• Exercise prompt
I'd like every line in the following listing that holds "weight" copied.

• Supplied records
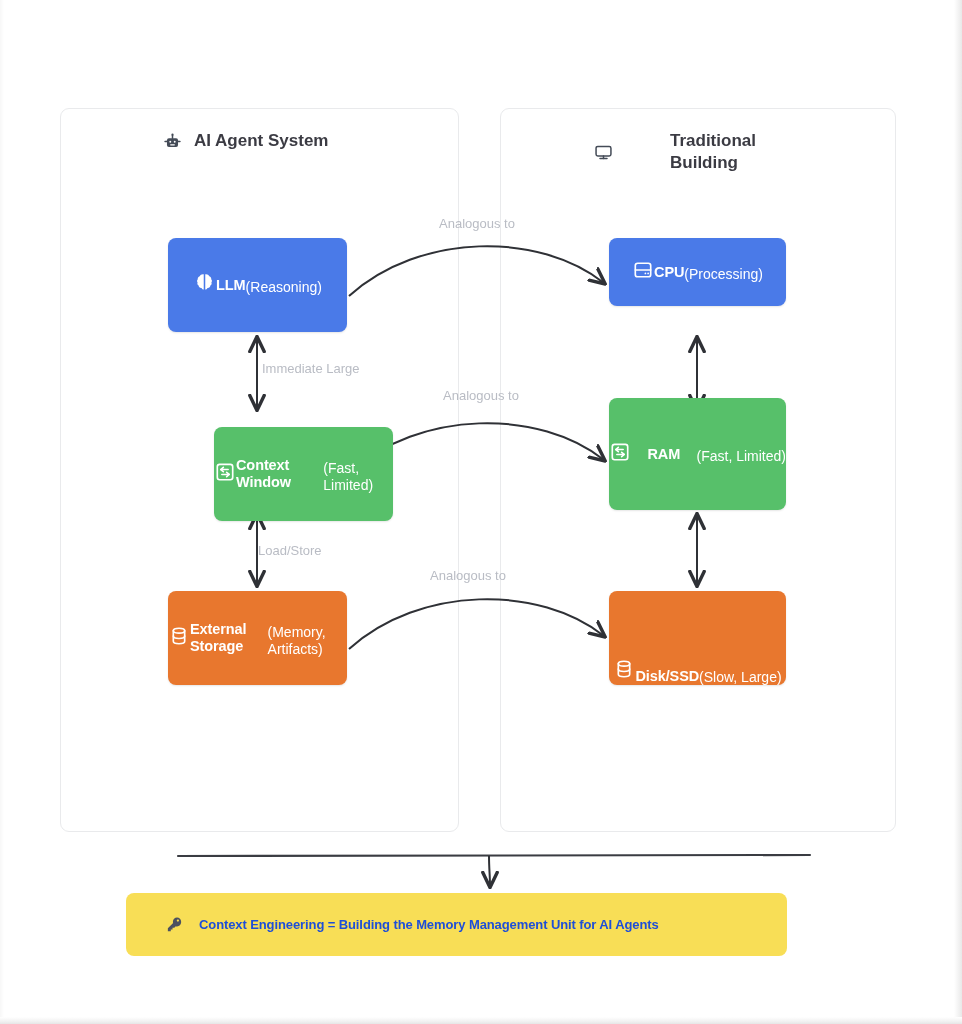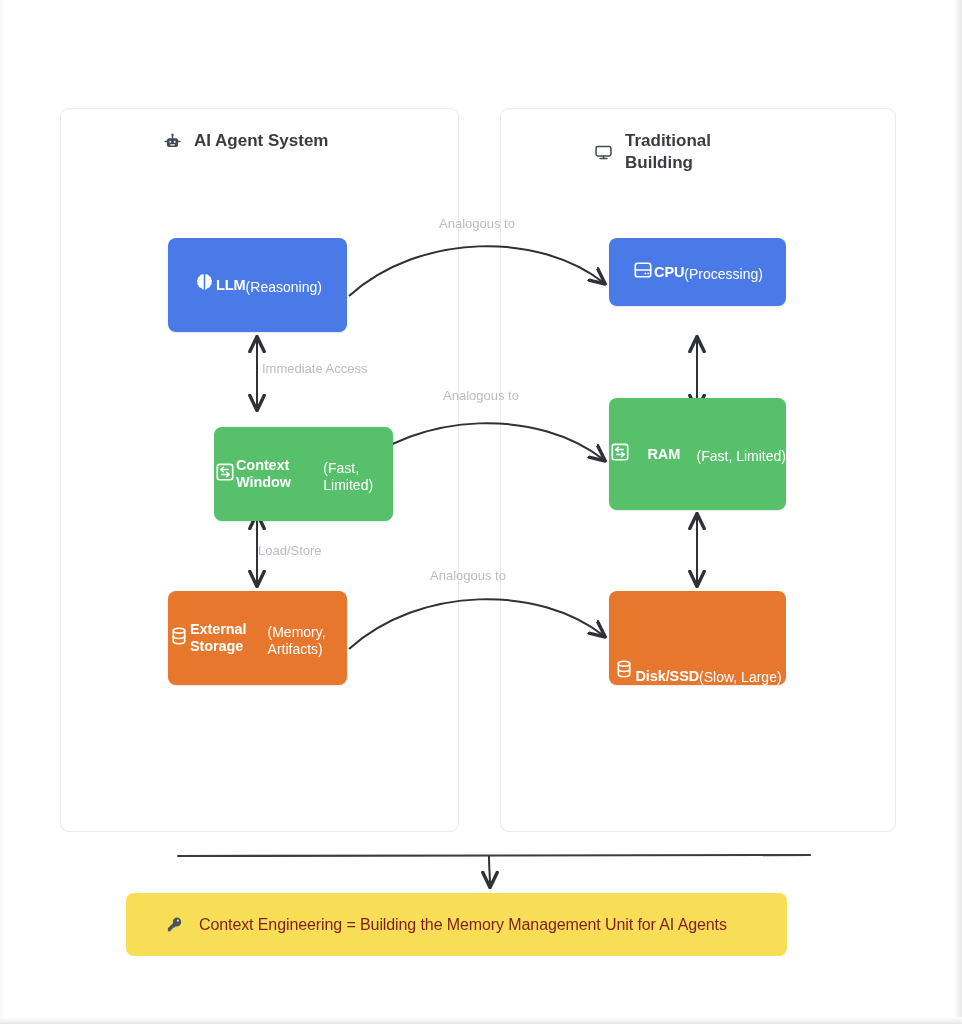--- a/index.html
+++ b/index.html
@@ -72,7 +72,7 @@
   }
   #hdr-left  { left: 163px; top: 131px; }
   #hdr-right { left: 594px; top: 130px; align-items: center; }
-  #hdr-right .hdr-text { line-height: 1.30; }
+  #hdr-right .hdr-text { line-height: 1.30; margin-left: 45px; }
 
   .hdr-icon { display: flex; align-items: center; color: #444b57; }
 

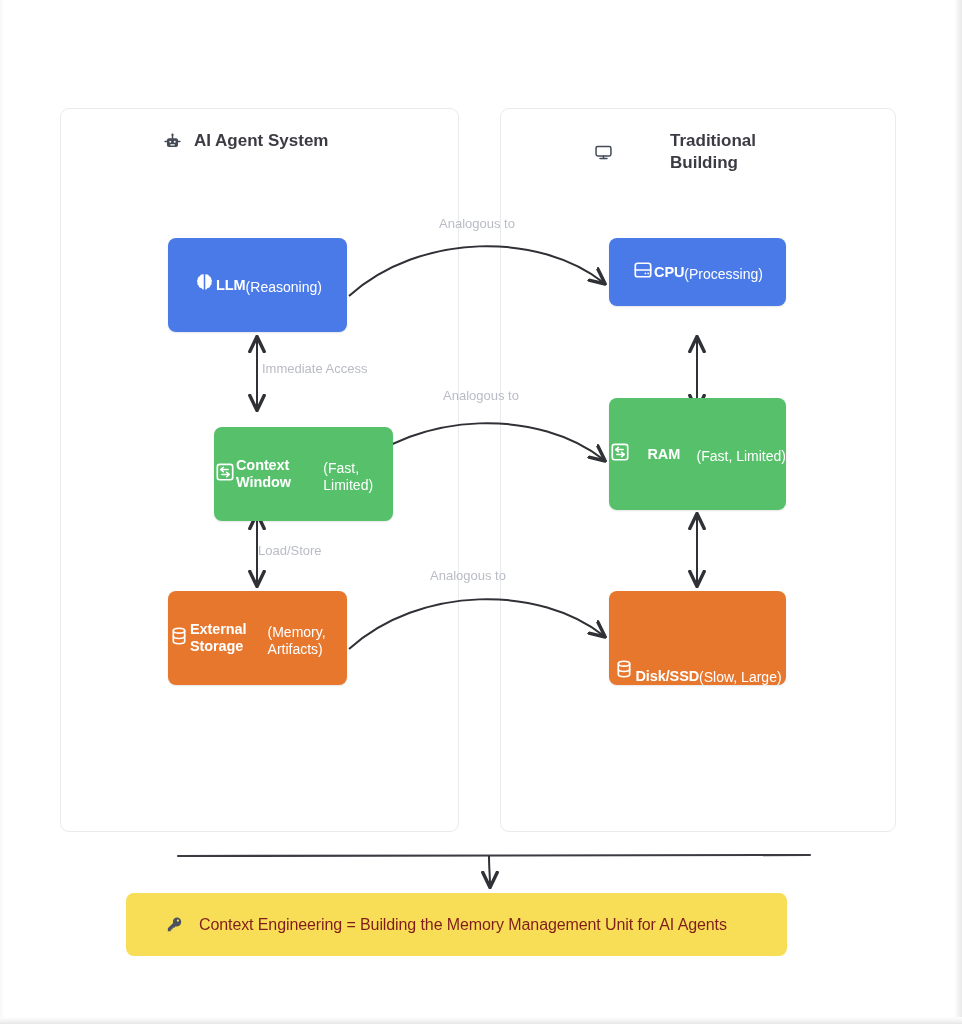--- a/index.html
+++ b/index.html
@@ -295,7 +295,7 @@
   <div class="edge-label" id="lbl-a1">Analogous to</div>
   <div class="edge-label" id="lbl-a2">Analogous to</div>
   <div class="edge-label" id="lbl-a3">Analogous to</div>
-  <div class="edge-label" id="lbl-v1">Immediate Access</div>
+  <div class="edge-label" id="lbl-v1">Immediate Large</div>
   <div class="edge-label" id="lbl-v2">Load/Store</div>
 
   <div id="banner">

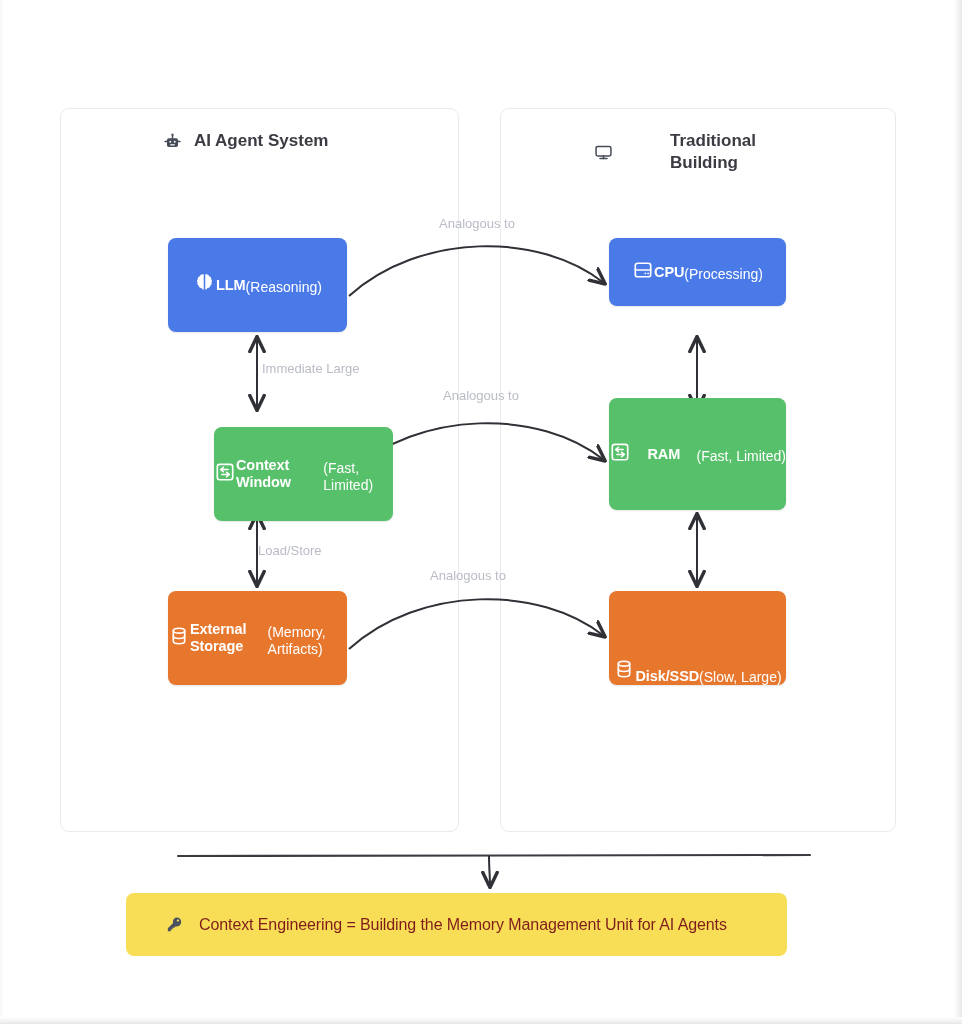--- a/index.html
+++ b/index.html
@@ -141,9 +141,9 @@
     gap: 15px;
   }
   #banner .banner-text {
-    font-size: 16px;
-    font-weight: normal;
-    color: #7f1d1d;
+    font-size: 13px;
+    font-weight: bold;
+    color: #1d4ed8;
     letter-spacing: -0.1px;
   }
   #banner .banner-icon { line-height: 0; color: #4b5160; }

• Written answer
-    font-weight: normal;
+    font-weight: bold;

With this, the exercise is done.